Dal 9 giugno, dalle 14 in avanti, tutti coloro che, in provincia di Sondrio, comporranno i numeri di emergenza nazionali 112 (Carabinieri), 113 (Polizia), 115 (Vigili del Fuoco), e 118 (soccorso sanitario), verranno dirottati sulla centrale operativa di Brescia del Numero unico europeo (Nue) che risponde al 112.

«Operativamente nulla cambia per chi chiede soccorso - ha precisato Alberto Zoli, direttore generale dell’Azienda regionale dell’Emergenza e urgenza, presentando la novità - dal momento che non ci sono nuovi numeri da imparare, sia si tratti di forze dell’ordine, sia di emergenza sanitaria.
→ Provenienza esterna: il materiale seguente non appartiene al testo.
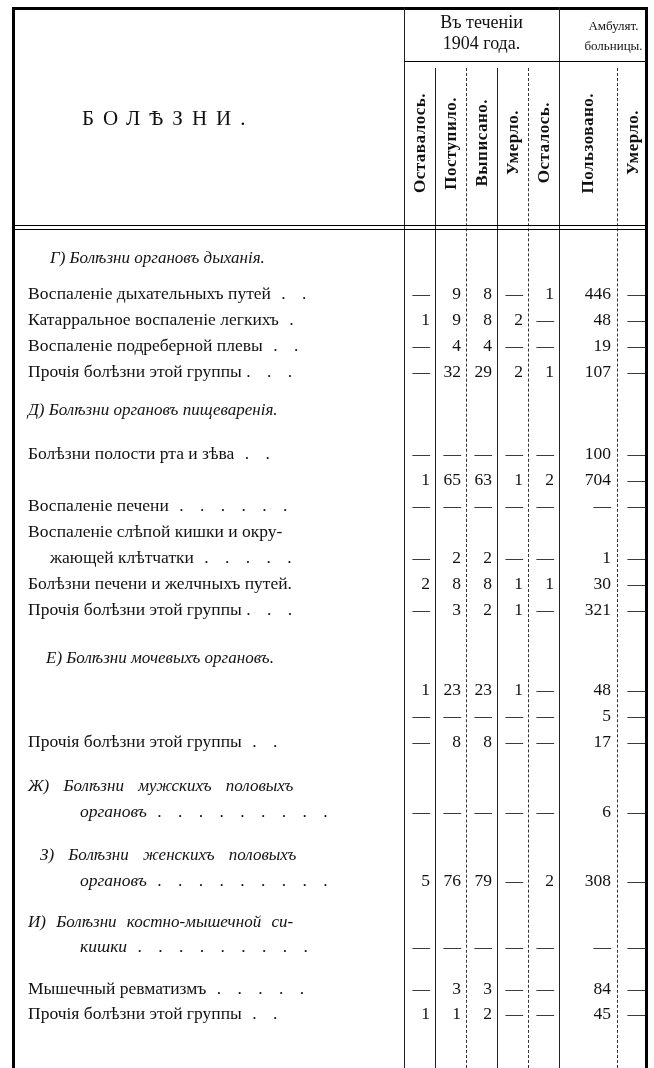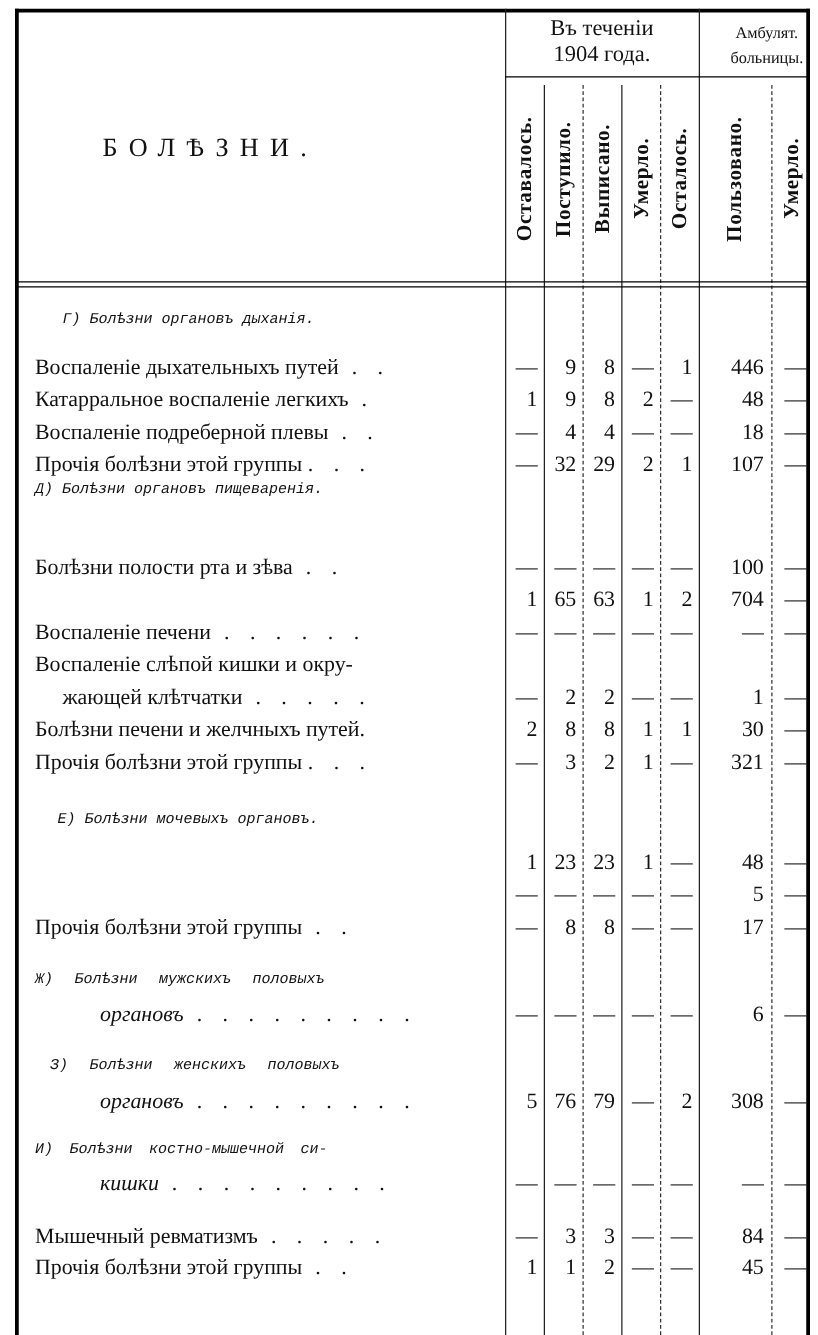"Г) Болѣзни органовъ дыханія." .heading { font-family: Liberation Mono, monospace -> none; font-size: 12px -> 17px }
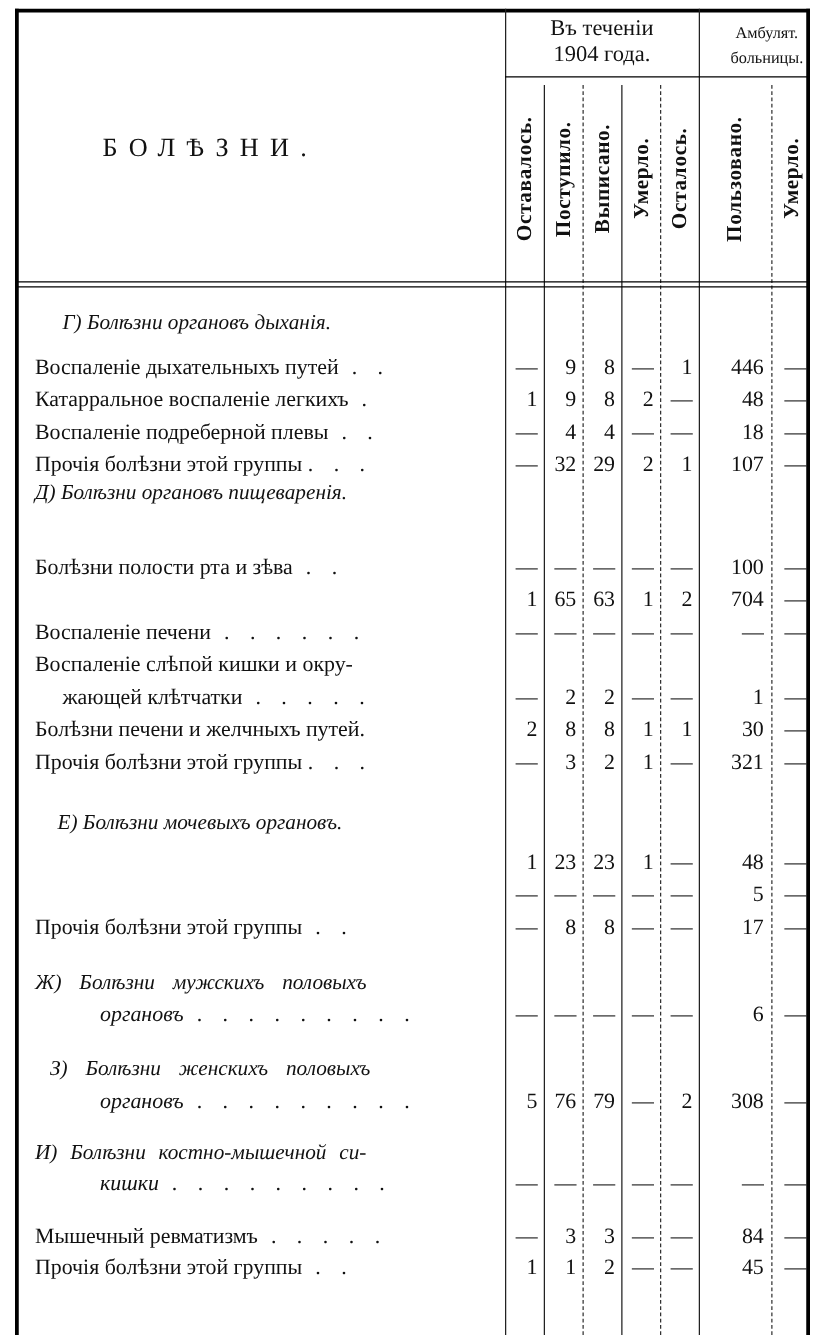"18" div.cell { text: 18 -> 19 }
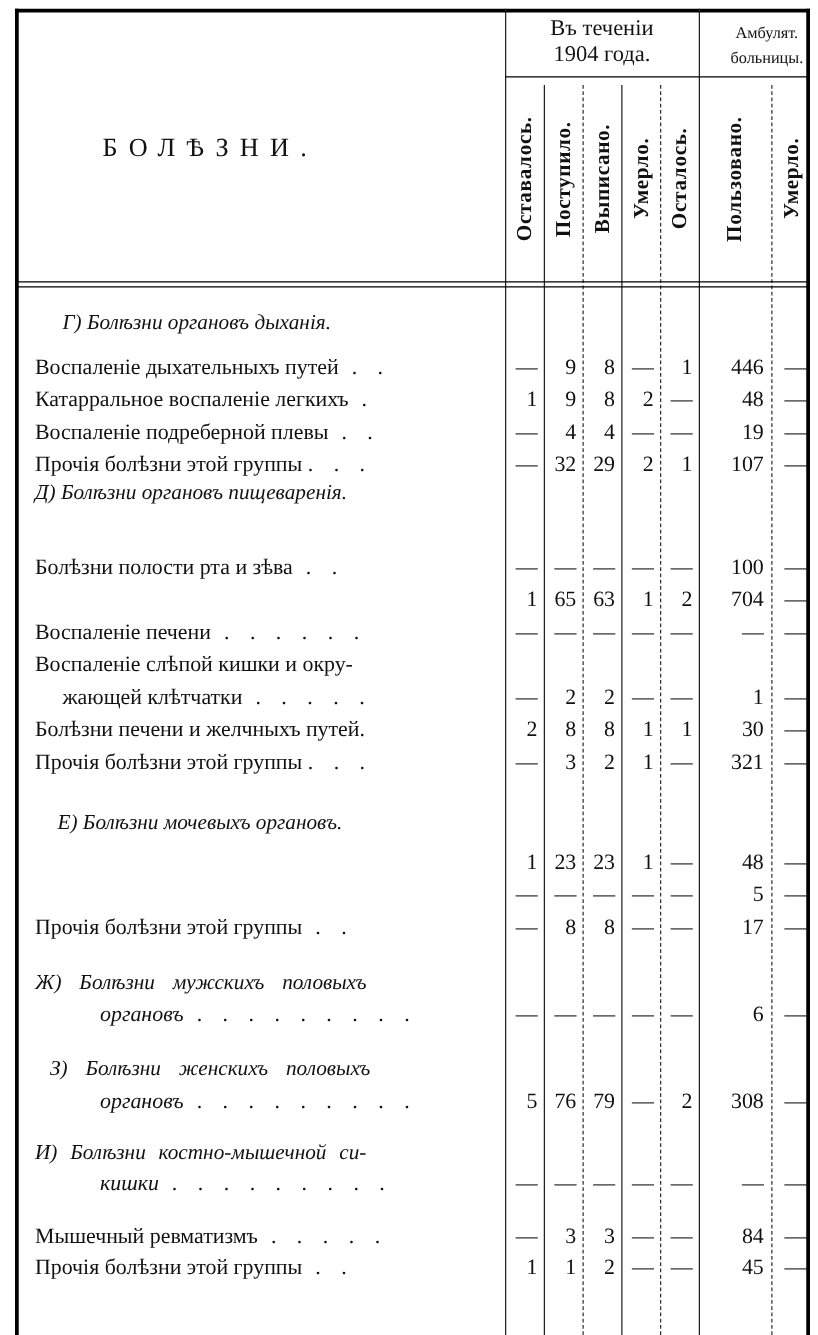"Д) Болѣзни органовъ пищеваренія." div.heading { top: 384px -> 400px }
Si può continuare a comporre i numeri di sempre sapendo, però, che come già avviene dal 2 luglio 2013 per l’emergenza sanitaria, la chiamata viene “deviata” sul Nue e sulla relativa centrale che si trova a Brescia».

«In pratica - ha detto Zoli -, dal 9 giugno tutti gli utenti vengono, dapprima, “intercettati” dagli operatori di stanza a Brescia che localizzano la chiamata sia da fisso sia da cellulare e identificano il richiedente con la “mediazione” del Ced interforze del Viminale. Una volta individuato il punto di partenza della chiamata, e, quindi, nel giro di pochi secondi, l’operatore del numero unico 112 raccoglie l’appello e lo gira alla centrale operativa deputata a raccoglierlo».